As a people, the Swiss are known for two things: neutrality and national pride. Ethnically heterogeneous, the people of Switzerland are held together by the love of the country and its national symbols. For decades, one such symbol was the national carrier, Swissair.

The fortunes of the airline began to decline in the late 1990s and the Swiss government had to pump in heaps of money to keep the carrier afloat. But the rot continued. Anyone who travelled by Swissair around that time would recall that its operations were marred by delay and missing baggage. Finally, in 2005, the airline was acquired by the German national carrier Lufthansa – a potent national symbol of Switzerland – thereby becoming a subsidiary of a German company.

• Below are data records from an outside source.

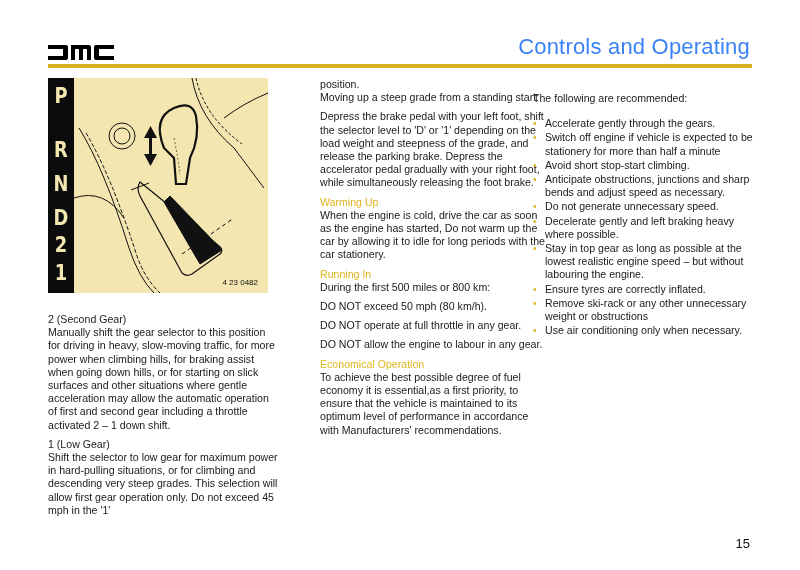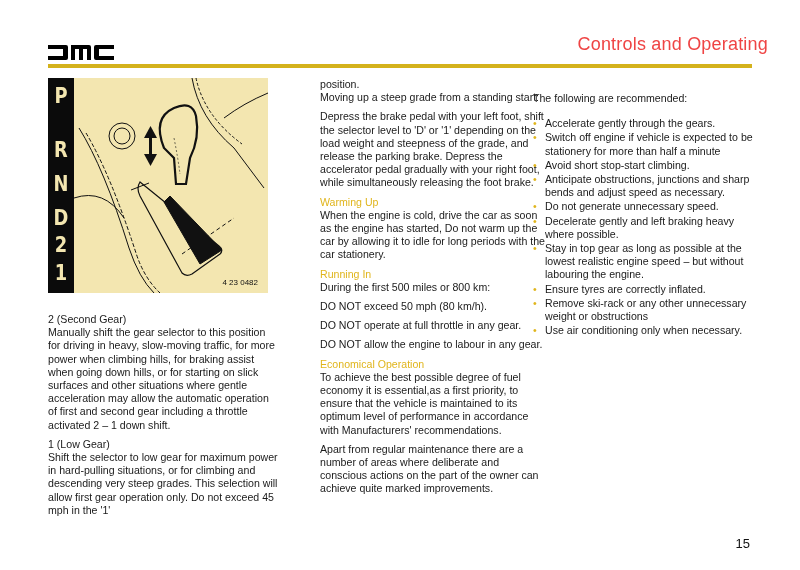"Controls and Operating" .title { color: #ef4444 -> #3b82f6; font-size: 18px -> 22px; right: 32px -> 50px }
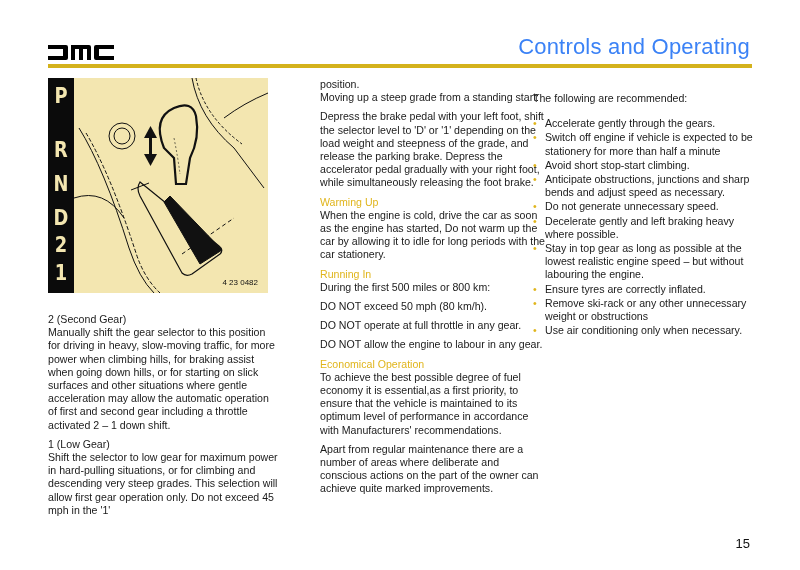"Apart from regular maintenance there" p { html: <p>Apart from regular maintenance there are a number of areas where deliberate and conscious actions on the part of the owner can achieve quite marked improvements.</p> -> none }
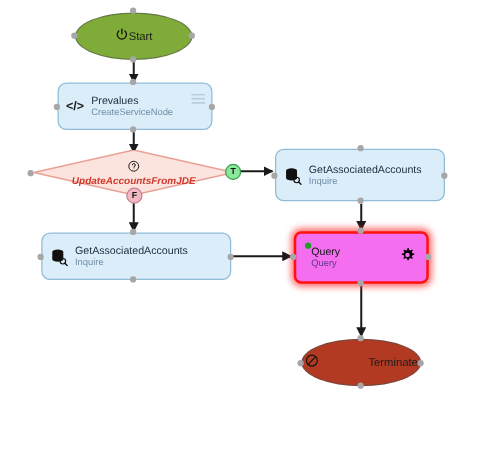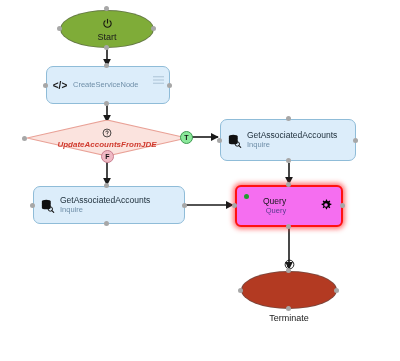"Start" .ellipse-node { flex-direction: column -> none }
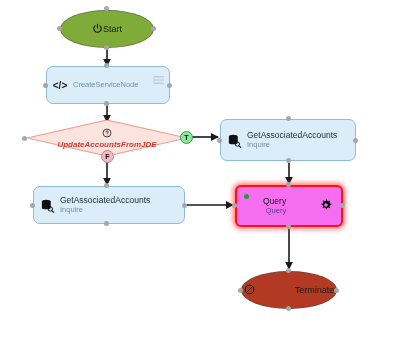"Prevalues" span.task-title { html: none -> <span>Prevalues</span> }
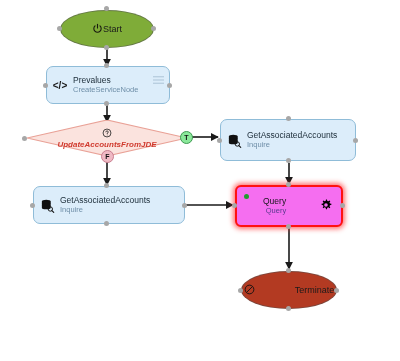"Query" span.task-text { align-items: flex-end -> none; margin-left: 26px -> 12px }
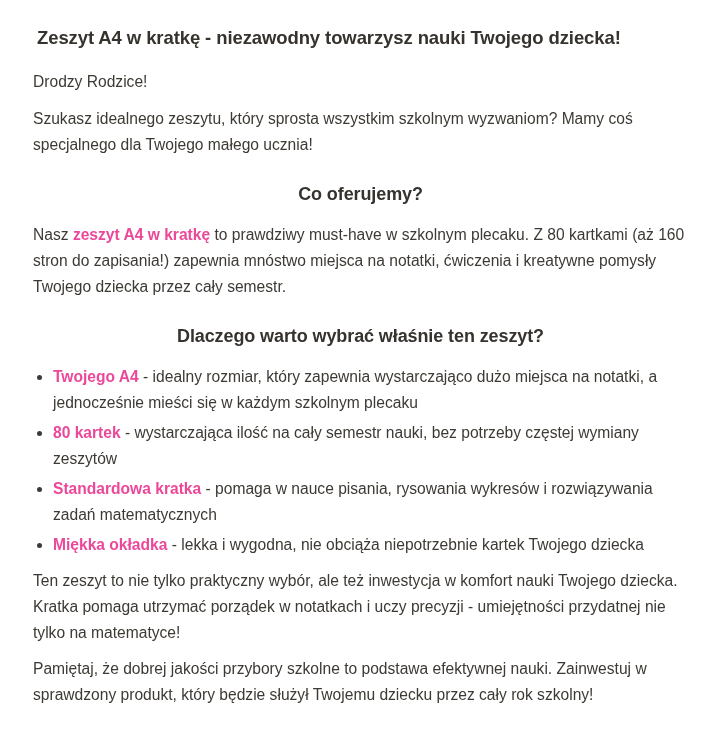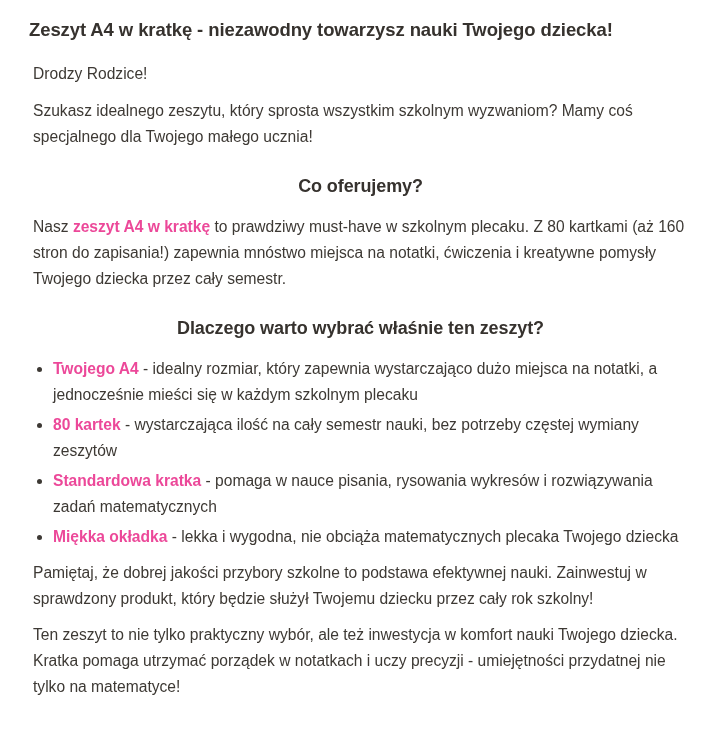"Zeszyt A4 w kratkę -" h2, h3 { margin: 0 -> 8px }
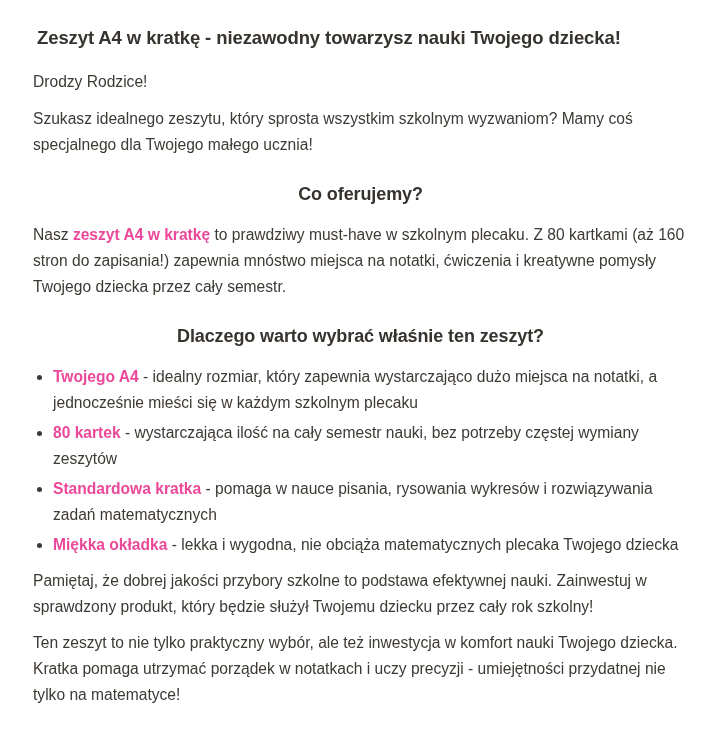"- lekka i wygodna, nie" span { text: matematycznych plecaka -> niepotrzebnie kartek }
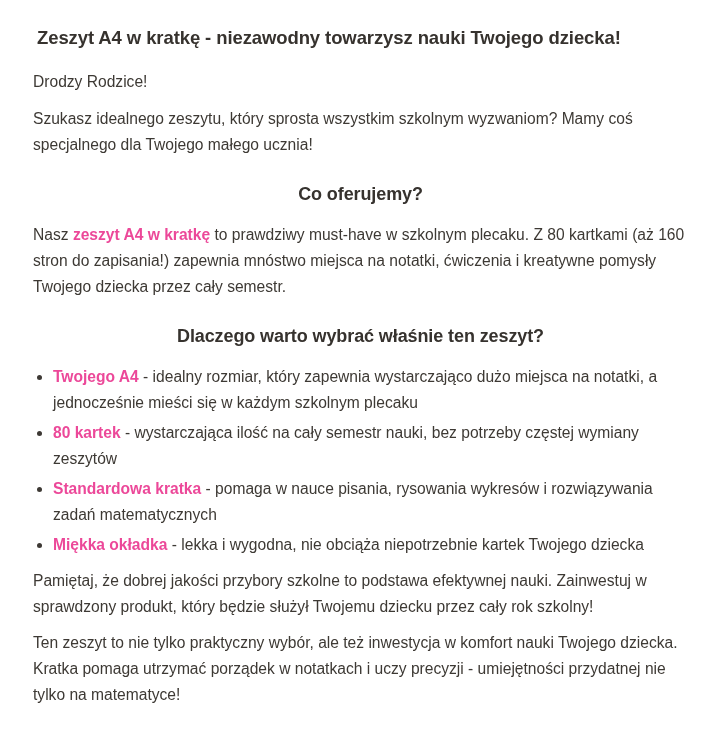"Pamiętaj, że dobrej jakości przybory" p { order: before "Ten zeszyt to nie tylko" -> after "Ten zeszyt to nie tylko" }
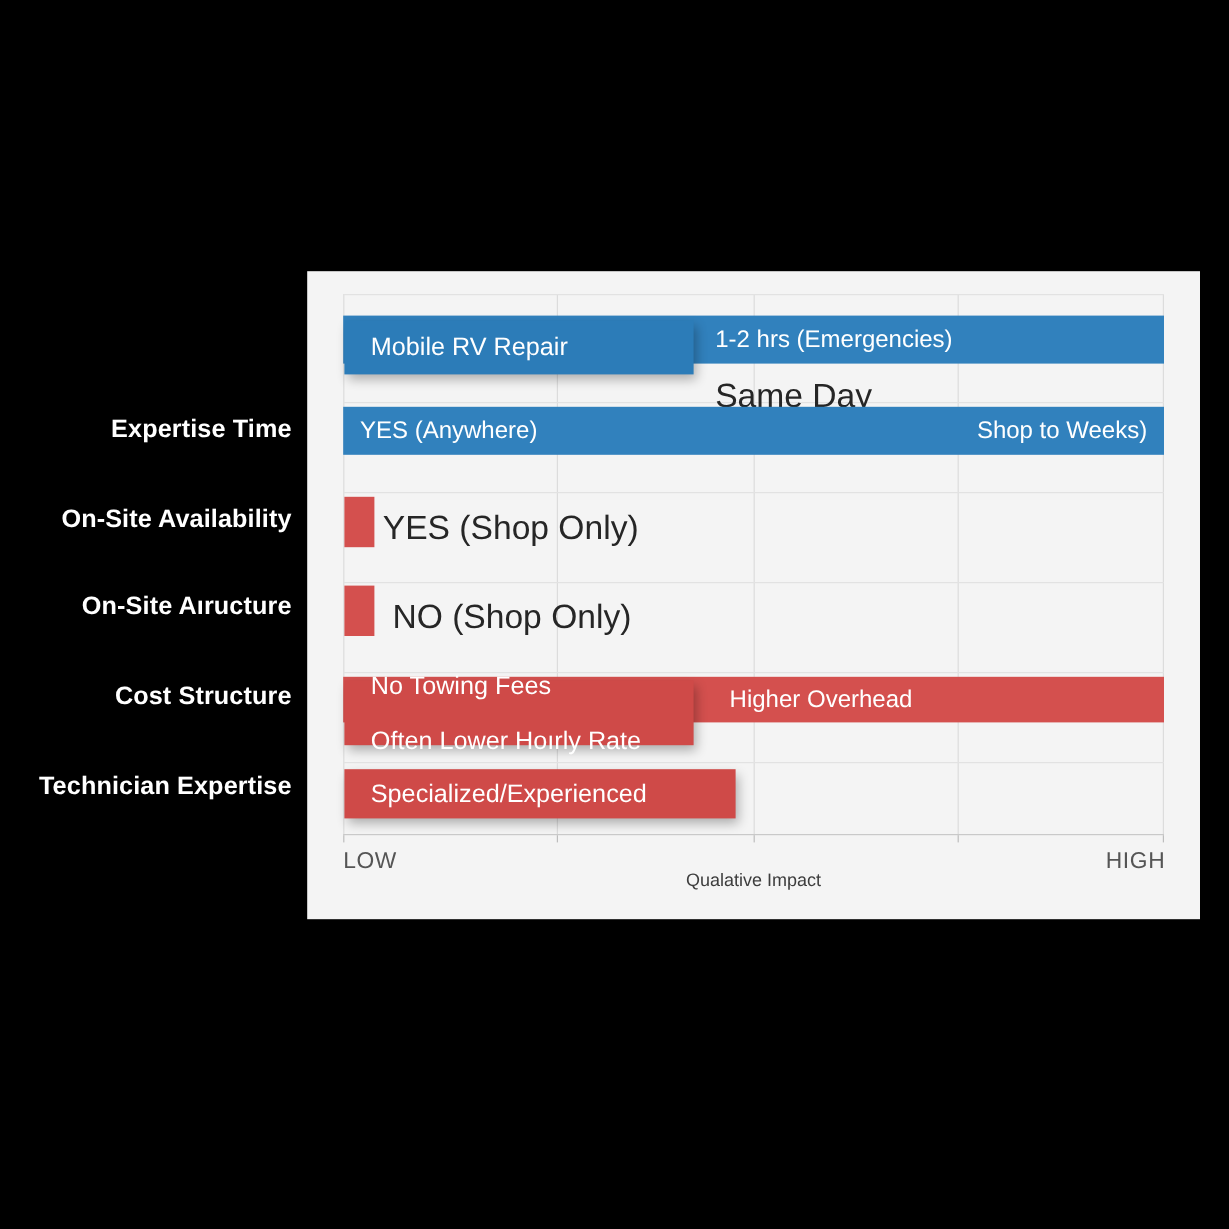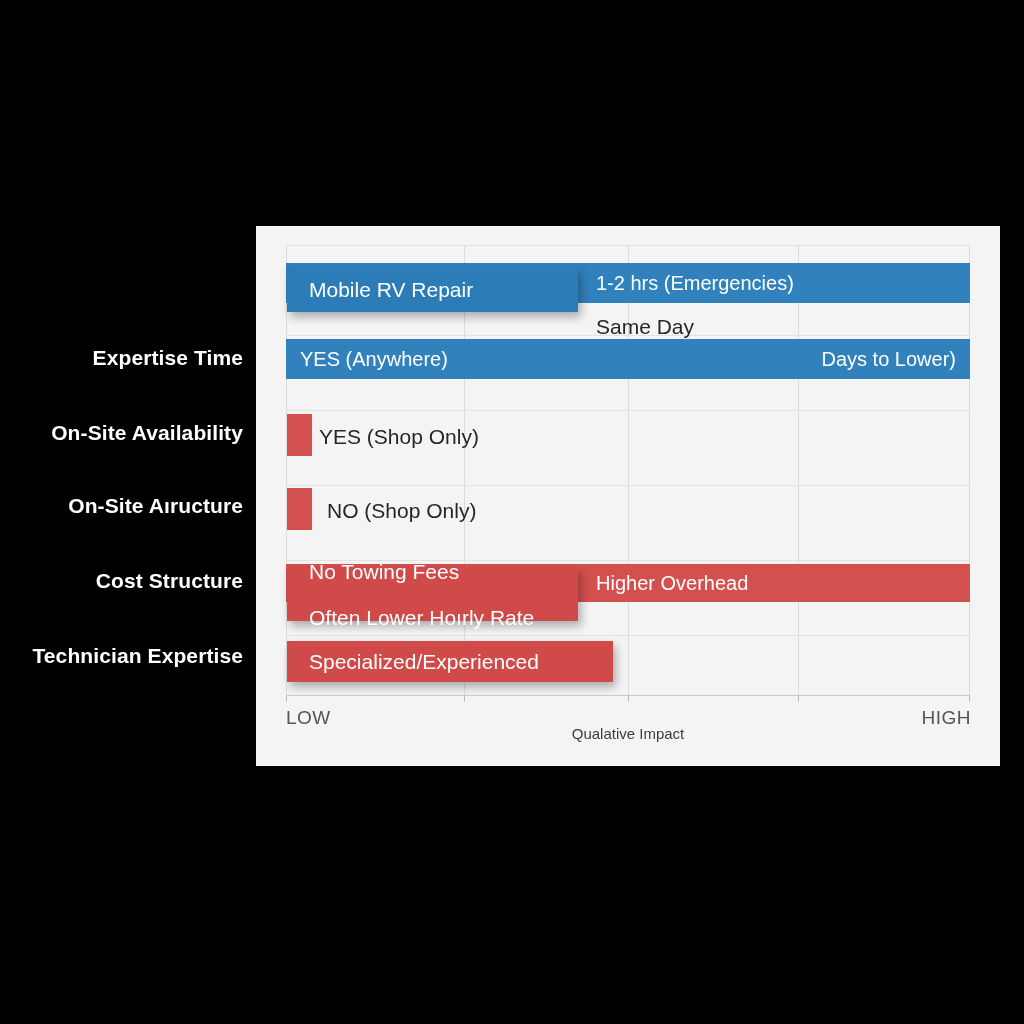"Same Day" .outside-text { font-size: 21px -> 28px }
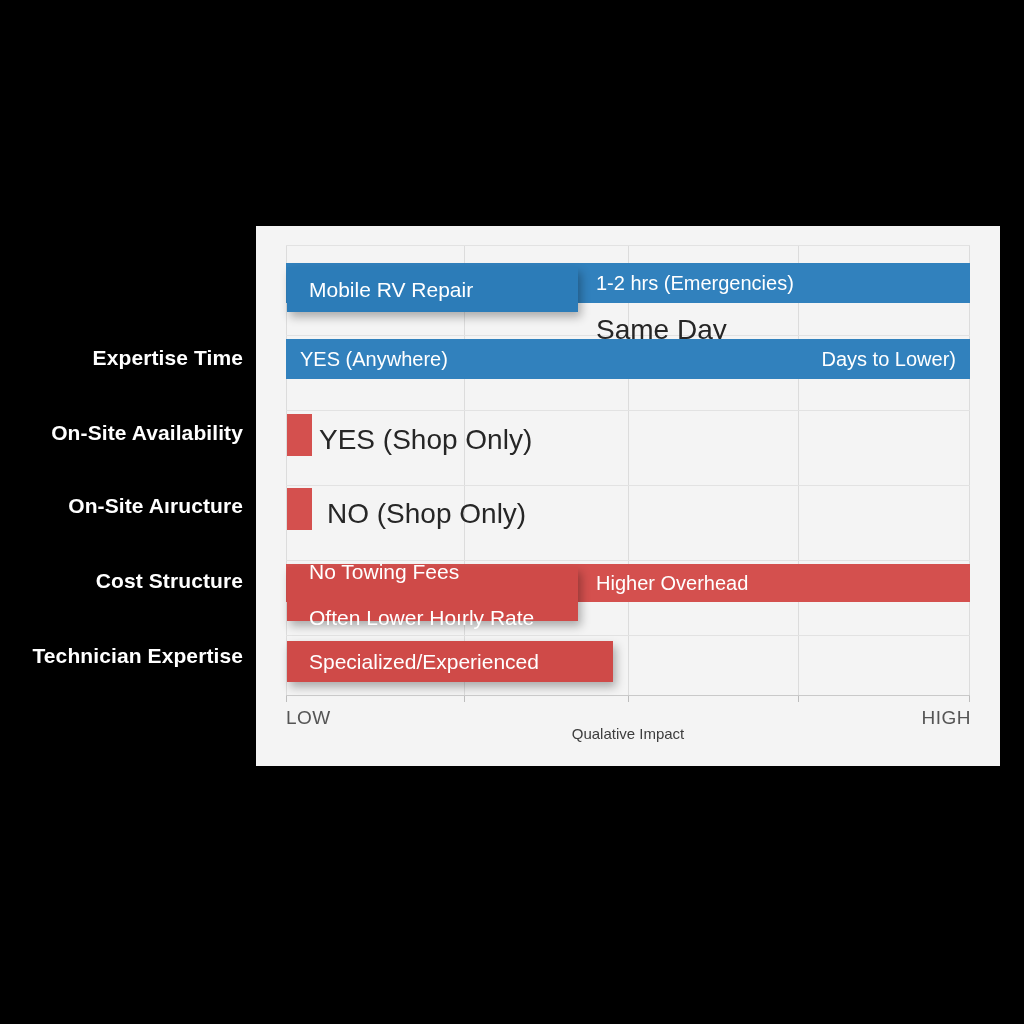"Days to Lower)" span.bar-text { text: Days to Lower -> Shop to Weeks }
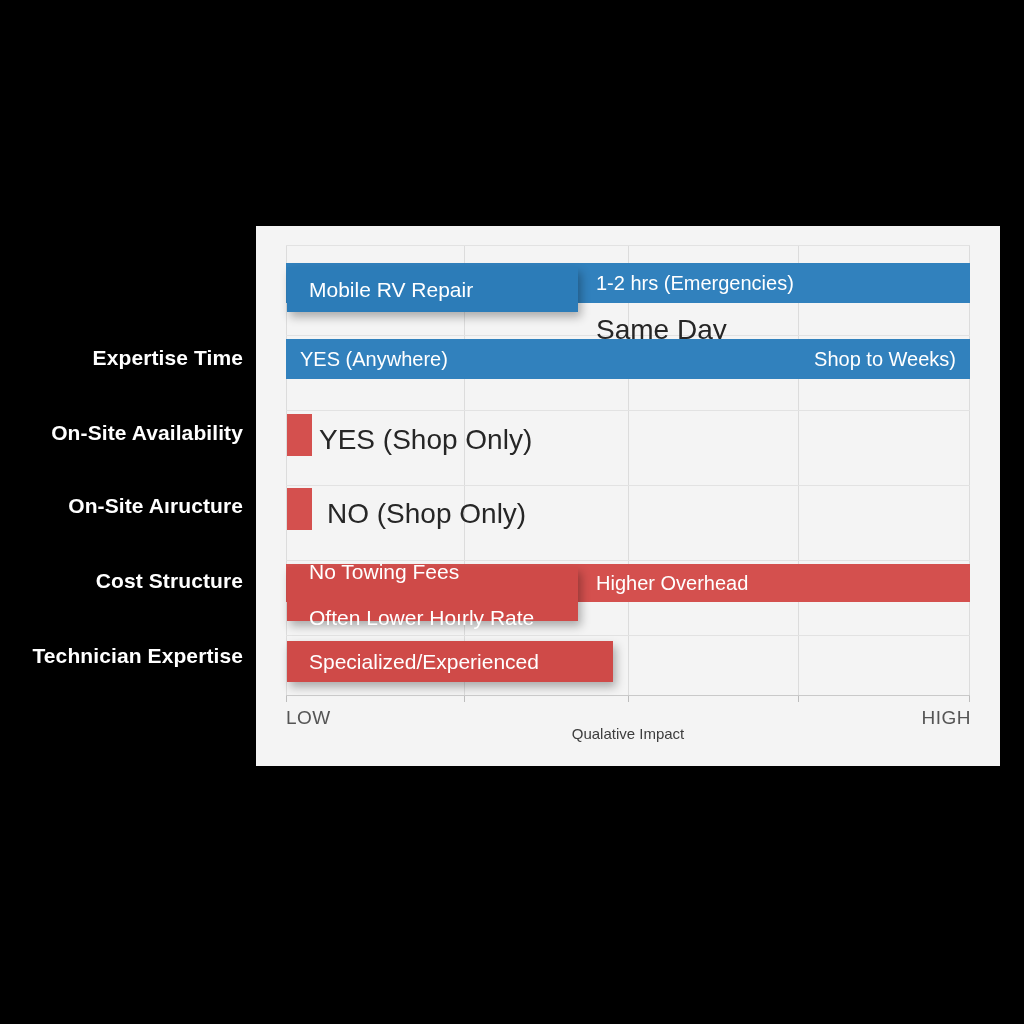"Higher Overhead" span.bar-text { left: 310px -> 322px }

A few years later, in another famous case of cross-border acquisition, the Finland-based cellular phone giant Nokia was sold to US-based Microsoft. In 2022, after years of bailout, Air India, the country’s national carrier, was privatised.

The point to note is that selling or privatising national assets isn’t an affront to national honour. If a state-owned enterprise (SOE) is incurring persistent losses, it should be offloaded. The same goes for the recent privatisation of the national carrier.

PIA was launched in 1946 as Orient Airways by a group of Muslim entrepreneurs. After the creation of Pakistan, it was nationalised and renamed Pakistan International Airlines. In 1955, PIA went international and, in a few years, became a prestigious national symbol. In 1964, it earned the distinction of being the first foreign airline from a non-communist country to fly into China. In the 1980s, PIA helped launch Emirates, which is currently one of the busiest airlines in the world. PIA was also the first airline to buy Boeing’s flagship 777 (the 200LR variant) aircraft in 2004.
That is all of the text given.